Title: HERBERT'S DENIALL, JORDAN I & II, AND A WREATH ,  By: Albrecht, Roberta, Explicator, 00144940, Spring2002, Vol. 60, Issue 3


Herbert's DENIALL, JORDAN I & II, AND A WREATH


Christian poets of the English Renaissance often wrote poems about the difficulty of writing poems. Four of George Herbert's poems illustrate this phenomenon. His "Deniall" employs images of discordant music to express the poet's frustration in trying to please a seemingly deaf God:

When my devotions could not pierce
Thy silent eares;
Then was my heart broken, as was my verse:
My breast was full of fears
And disorder: (1-5)

The image of the broken heart prompts a catalogue of images having to do with the broken body or the broken instrument. Among these are bent thoughts, numb knees, feeble tongue, and a soul untuned or unstrung. The speaker may be seen as a broken lute lying on the floor. At one point his heart is in his knee, leaving his breast hollow. Under the circumstances, such music as the poet can make is only discord, and Herbert underscores this fact with irregularities of scansion and rhyme, all of which are only resolved when God finally cooperates by inclining his ear:(n1)

O cheer and tune my heartlesse breast,
Deferre no time;
That so thy favours granting my request,
They and my minde may chime,
And mend my ryme. (26-30)

Both of Herbert's "Jordan" poems illustrate this same self-consciousness. "Jordan I" begins with a query, the source of which is Plato's Allegory of the Cave in book 5 of the Republic. The poet asks whether fiction is really necessary to art. Should Christian poets really be compelled to paint pictures of carpenters' chairs modeled after the original Chair? Cannot a Christian write honestly, without embellishment?

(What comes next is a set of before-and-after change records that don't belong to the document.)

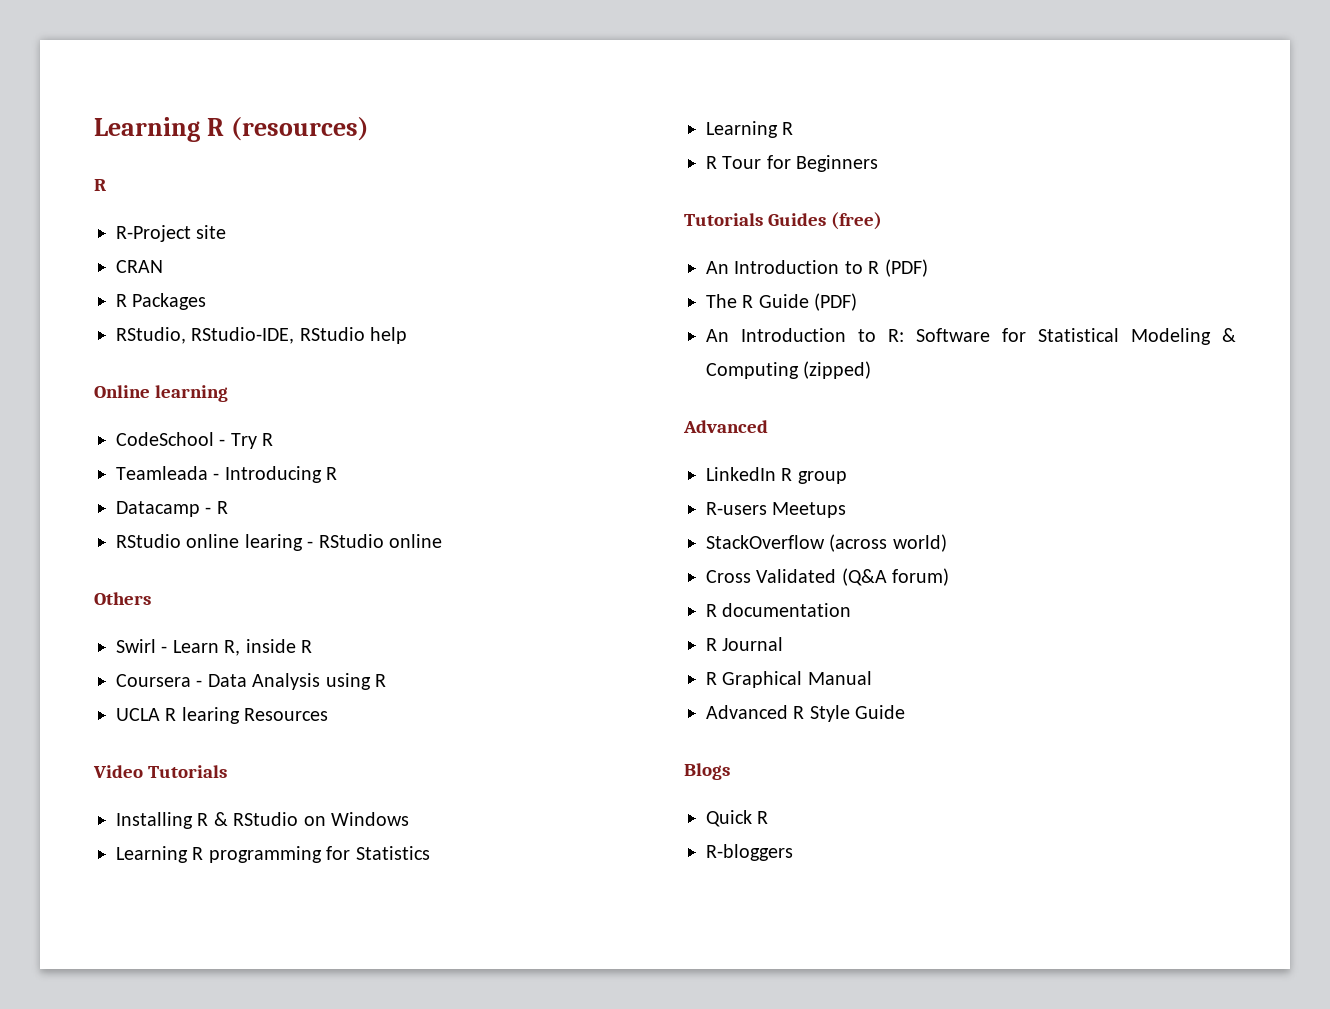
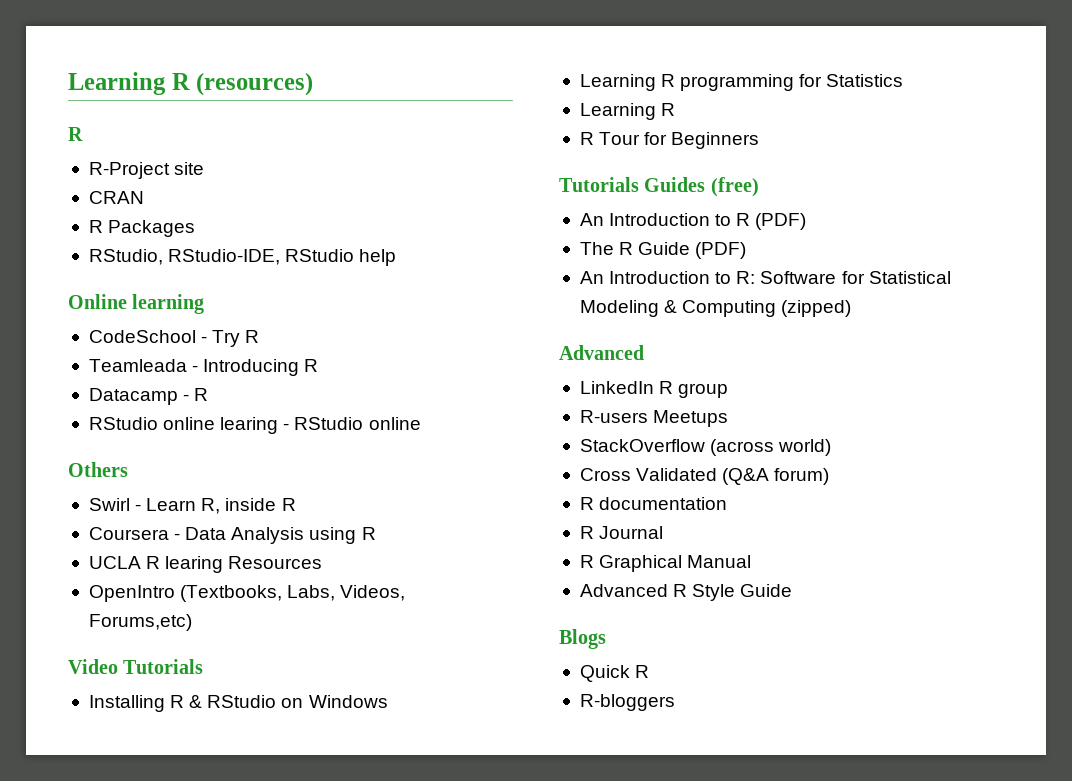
(329, 714) none -> [88,585,406,602] [88,614,192,631] // OpenIntro (Textbooks, Labs, Videos, Forums,etc)

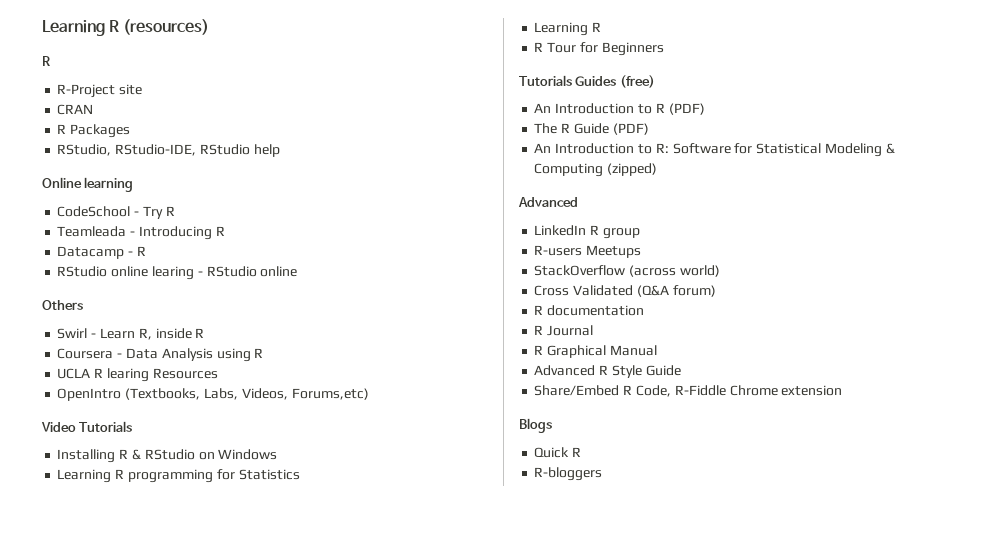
(793, 590) none -> [534,385,843,397] // Share/Embed R Code, R-Fiddle Chrome extension

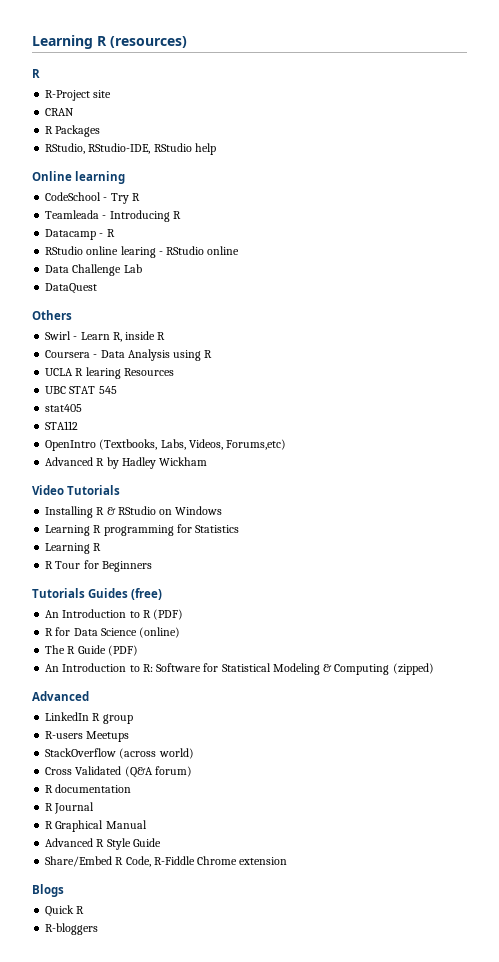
(298, 271) none -> [45,264,142,276] [45,283,98,294] // Data Challenge Lab // DataQuest
(218, 373) none -> [45,386,117,394] [45,404,83,412] [45,421,79,430] // UBC STAT 545 // stat405 // STA112
(369, 394) none -> [45,457,208,469] // Advanced R by Hadley Wickham
(705, 109) none -> [45,627,181,638] // R for Data Science (online)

Who sayes that fictions onely and false hair
Become a verse? Is there in truth no beautie?
Is all good structure in a winding stair?
May no lines passe, except they do their dutie
Not to a true, but painted chair? (1-5)

The rhetorical question is whether religious verse must adhere to the same artistic principles as secular. These lines imply that a special dispensation must be allowed Christians. The questions of the second stanza continue in the same vein, this time confronting content more than form:

Is it no verse, except enchanted groves
And sudden arbours shadow course-spunne lines?
Must purling streams refresh a lovers loves?
Must all be vail'd, while he that reades, divines,
Catching the sense at two removes? (6-10)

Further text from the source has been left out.